***** Dataset extract *****

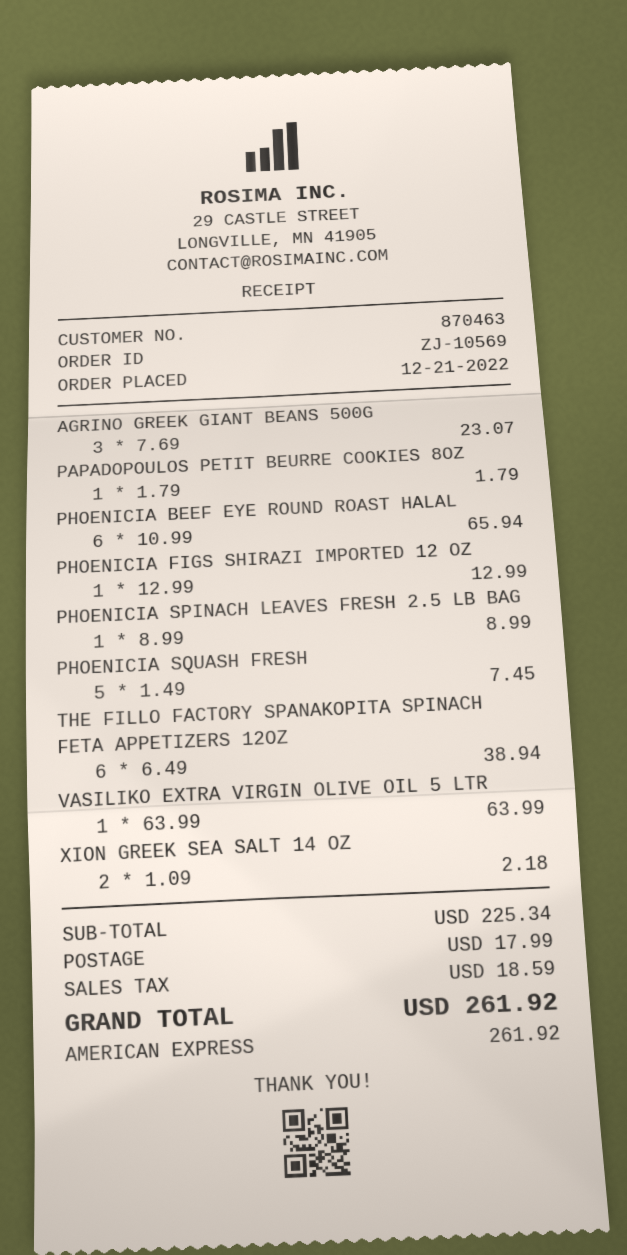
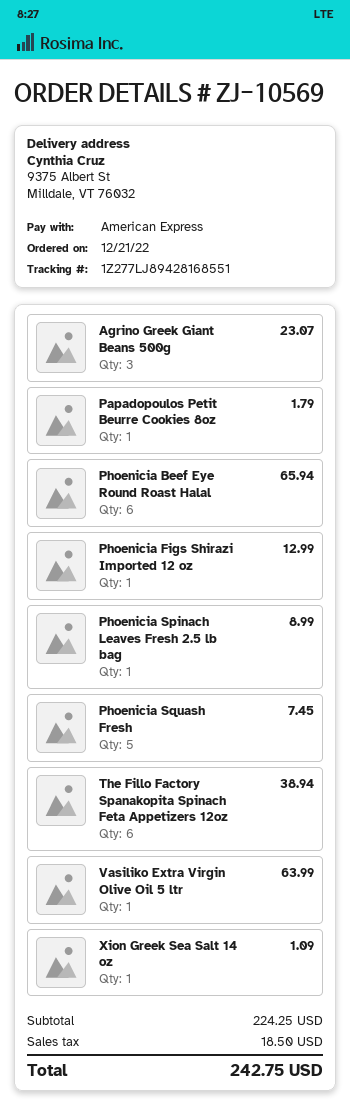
XION GREEK SEA SALT 14 OZ: 2 for 2.18 -> 1 for 1.09
subtotal: 225.34 -> 224.25
shipping: 17.99 -> none
tax: 18.59 -> 18.50
total: 261.92 -> 242.75

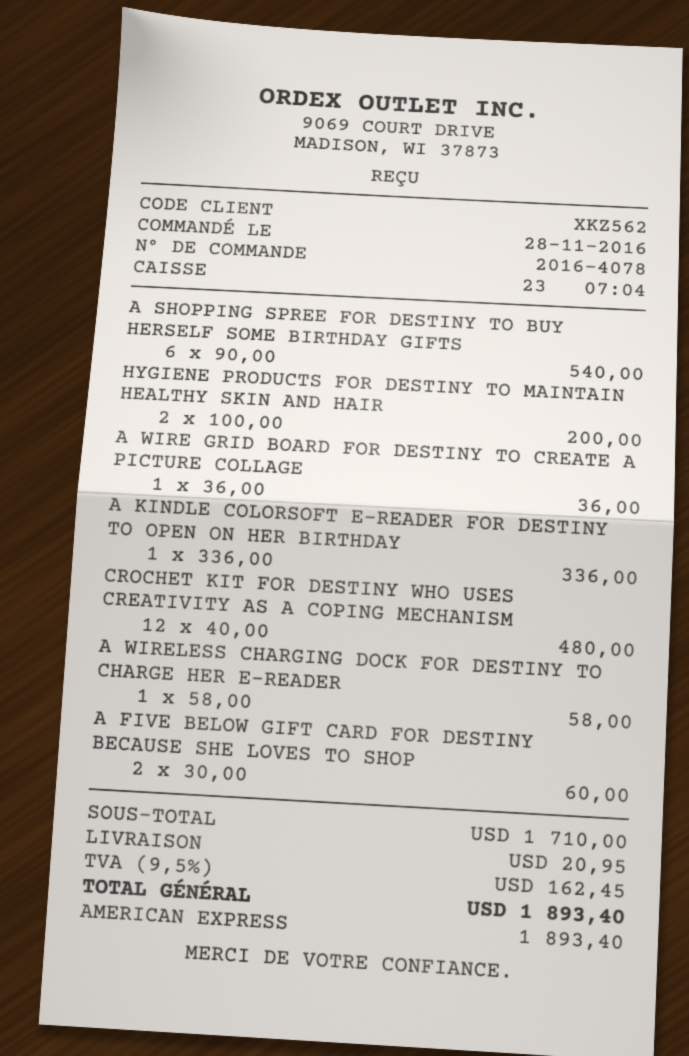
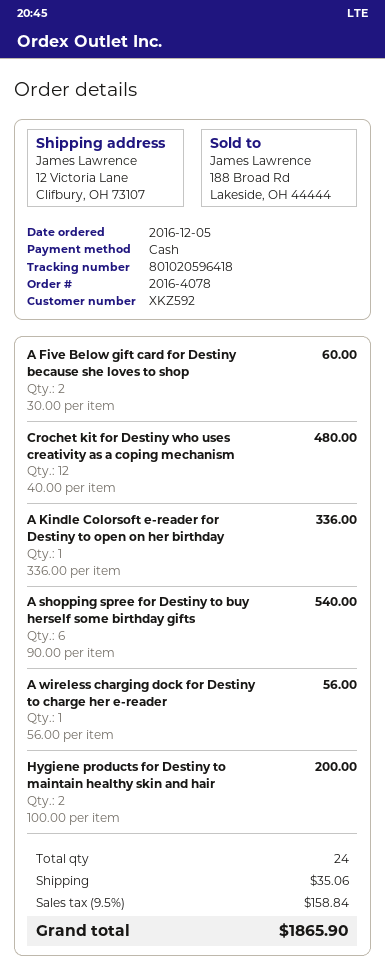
order date: 2016-11-28 -> 2016-12-05
customer number: XKZ562 -> XKZ592
payment method: American Express -> cash
A WIRE GRID BOARD FOR DESTINY TO CREATE A PICTURE COLLAGE: 1 x 36.00 = 36.00 -> none
A WIRELESS CHARGING DOCK FOR DESTINY TO CHARGE HER E-READER: 1 x 58.00 = 58.00 -> 1 x 56.00 = 56.00
shipping: 20.95 -> 35.06
tax: 9.5% = 162.45 -> 9.5% = 158.84
total: 1893.40 -> 1865.90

*****

Determine how many lines of the entries hold "shipping", and reply with that number only.

2